Bis dahin sorgen die Wiederkehr gewisser Jahrestage oder auch der englische Regen dieses Sommers für gelegentliches Rutschen auf nasser Fahrbahn. Ein Rutschen mit wenig funkenschlagender Reibung. Die aber doch für blutige Male sorgt. Aber gemäß den Worten der werten Frau Lyssa sitze auch ich nicht in den dunkleren Ecken dieser Wohnung und sorge für Muster auf der Haut. Vielleicht auch deshalb, weil ich andere Formen der Selbstgeißelung kenne.
Sich in Weblogs zu entblößen ist nur eine davon.
"...and all the while he waits for sleep that never comes." (Linoleum, "Beds")
(Ich würd' Dich gerne verstehen
aber ich verstehe Dich nicht.)
(Aber ich möchte lieber - so weit es geht - nur über mich sprechen. Man fragt diese Fragen natürlich. Eine Psychologin fragte mich, warum sind Sie solange geblieben? Man muß sich ja auch selbst hinterfragen, warum man unbedingt in Teufels Küche will. Schmeckt es dort wirklich besser oder sieht die Speisekarte einfach verlockender aus? Aber vom richtigen Kochen habe ich eben keine Ahnung ;-) )
aber leben muß man vorwärts.
Ich denke manchmal, daß Individualität eine Illusion ist.
Wieso bist Du eigentlich um diese Uhrzeit nicht in der Gartenzwergfabrik?

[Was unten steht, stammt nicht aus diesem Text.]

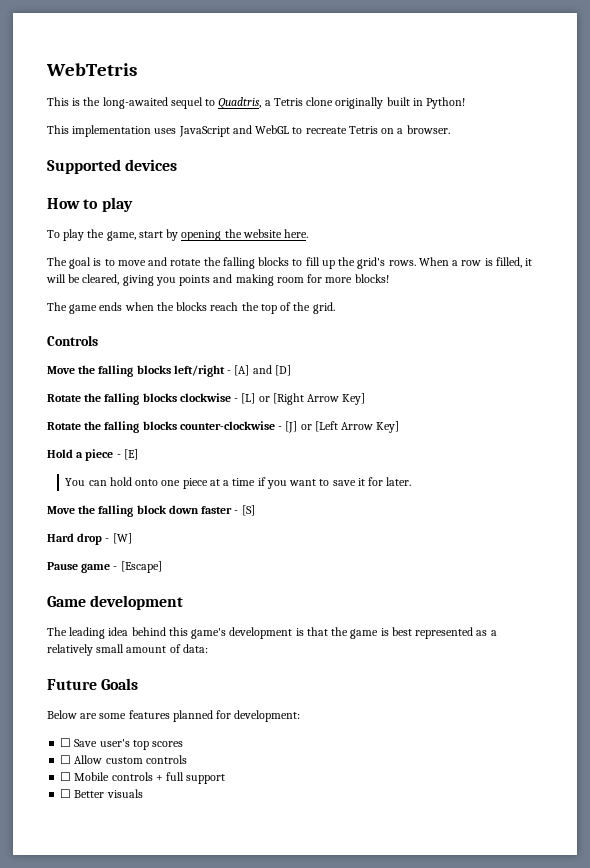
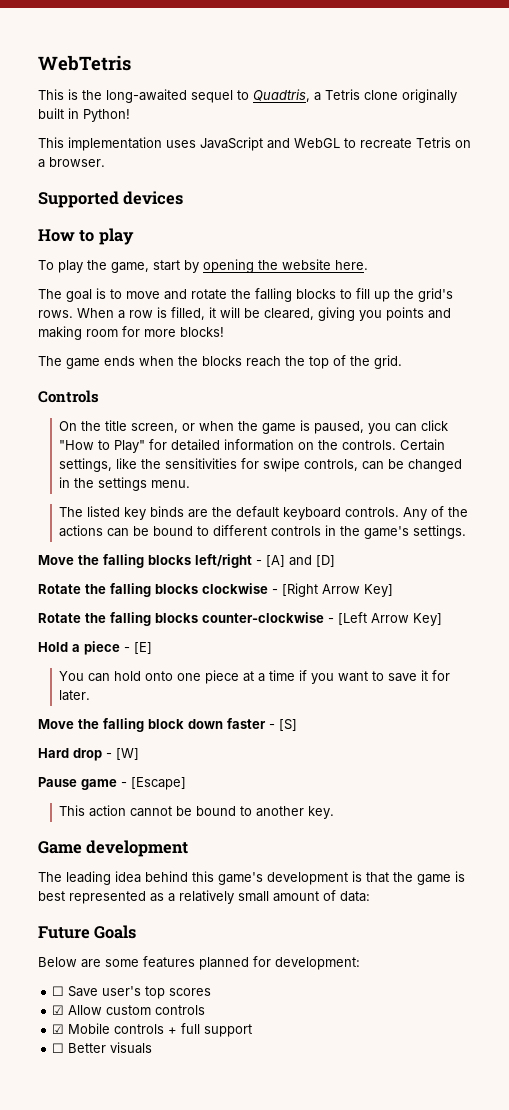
+ On the title screen, or when the game is paused, you can click "How to Play" for detailed information on the controls. Certain settings, like the sensitivities for swipe controls, can be changed in the settings menu.
+ The listed key binds are the default keyboard controls. Any of the actions can be bound to different controls in the game's settings.
- Rotate the falling blocks clockwise - [L] or [Right Arrow Key]
+ Rotate the falling blocks clockwise - [Right Arrow Key]
- Rotate the falling blocks counter-clockwise - [J] or [Left Arrow Key]
+ Rotate the falling blocks counter-clockwise - [Left Arrow Key]
+ This action cannot be bound to another key.
- ☐ Allow custom controls
+ ☑ Allow custom controls
- ☐ Mobile controls + full support
+ ☑ Mobile controls + full support

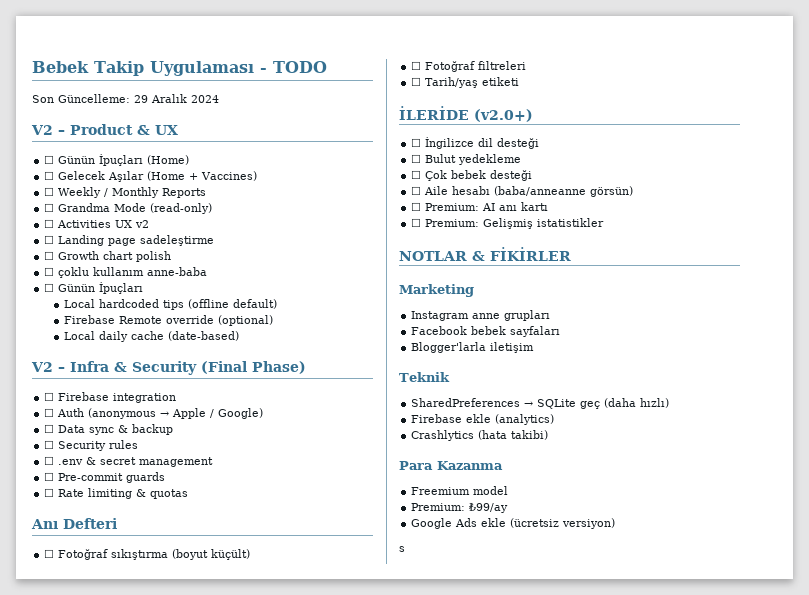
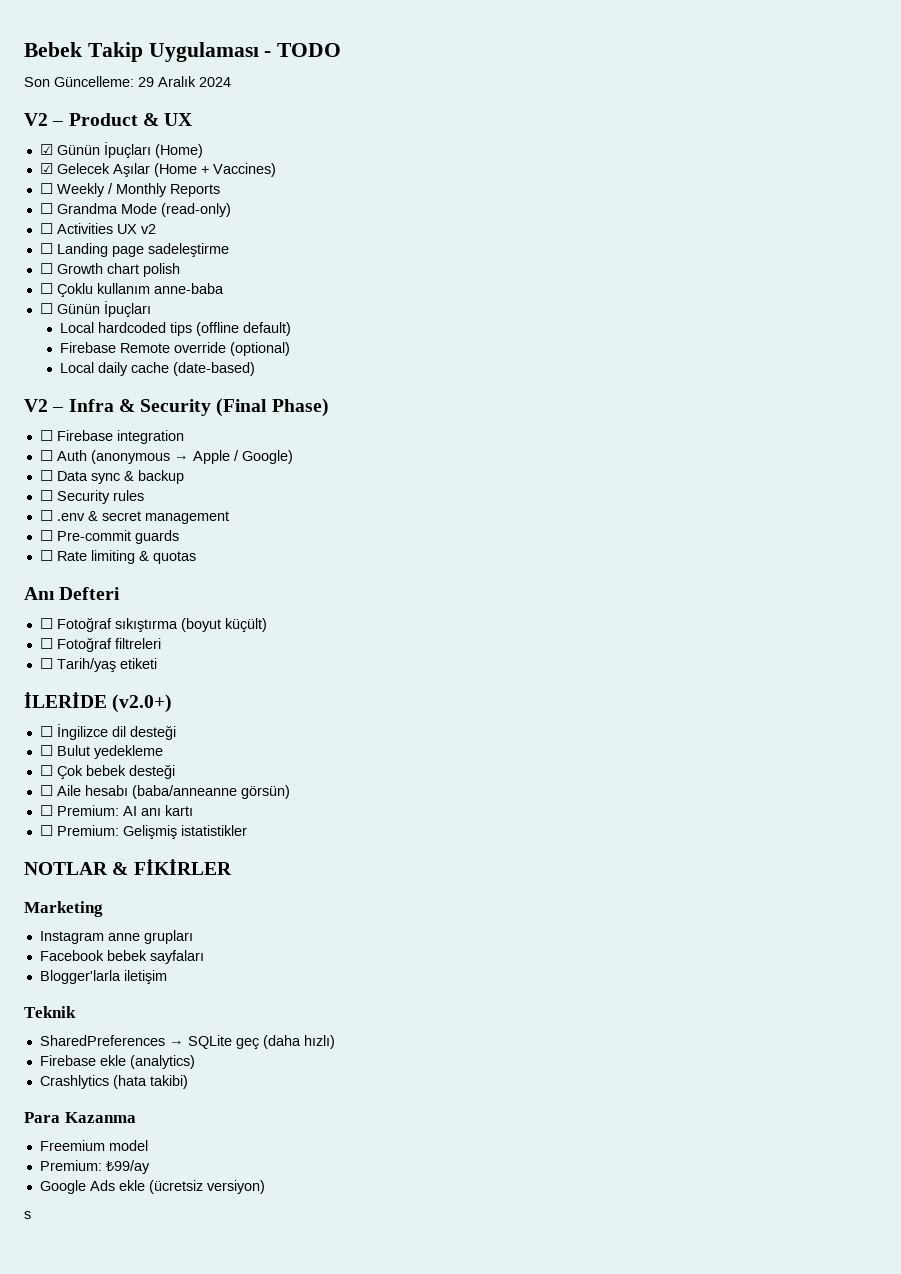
- ☐ Günün İpuçları (Home)
+ ☑ Günün İpuçları (Home)
- ☐ Gelecek Aşılar (Home + Vaccines)
+ ☑ Gelecek Aşılar (Home + Vaccines)
- ☐ çoklu kullanım anne-baba
+ ☐ Çoklu kullanım anne-baba

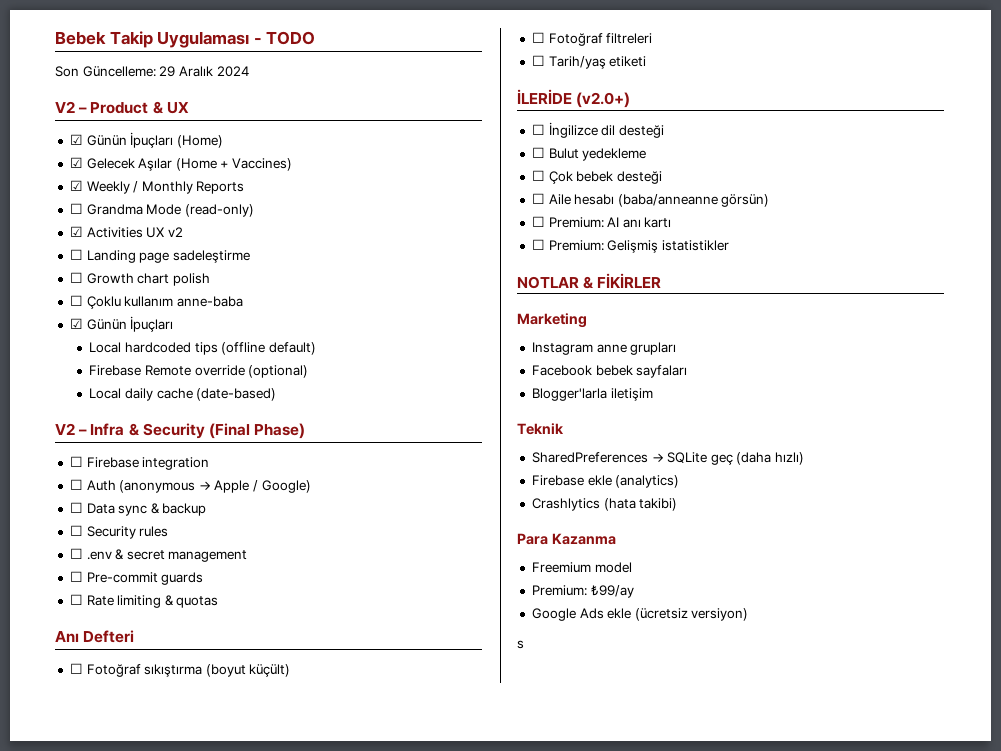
- ☐ Weekly / Monthly Reports
+ ☑ Weekly / Monthly Reports
- ☐ Activities UX v2
+ ☑ Activities UX v2
  ☐ Çoklu kullanım anne-baba
- ☐ Günün İpuçları
+ ☑ Günün İpuçları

Den Ihrigen Gedanken über Individualität teile ich übrigens. Ich sehe überall nur Muster, Schleifen und Schienen. Und wenn man die Öffentlichen Verkehrsmittel benutzt, ist es am schlimmsten. Sitzt man erstmal drin in der Bahn, kommt man nicht so schnell wieder raus. Und in manche Gegenden fährt gar nichts. Auch deshalb ist es wichtig, ab und an ein Taxi zu nehmen.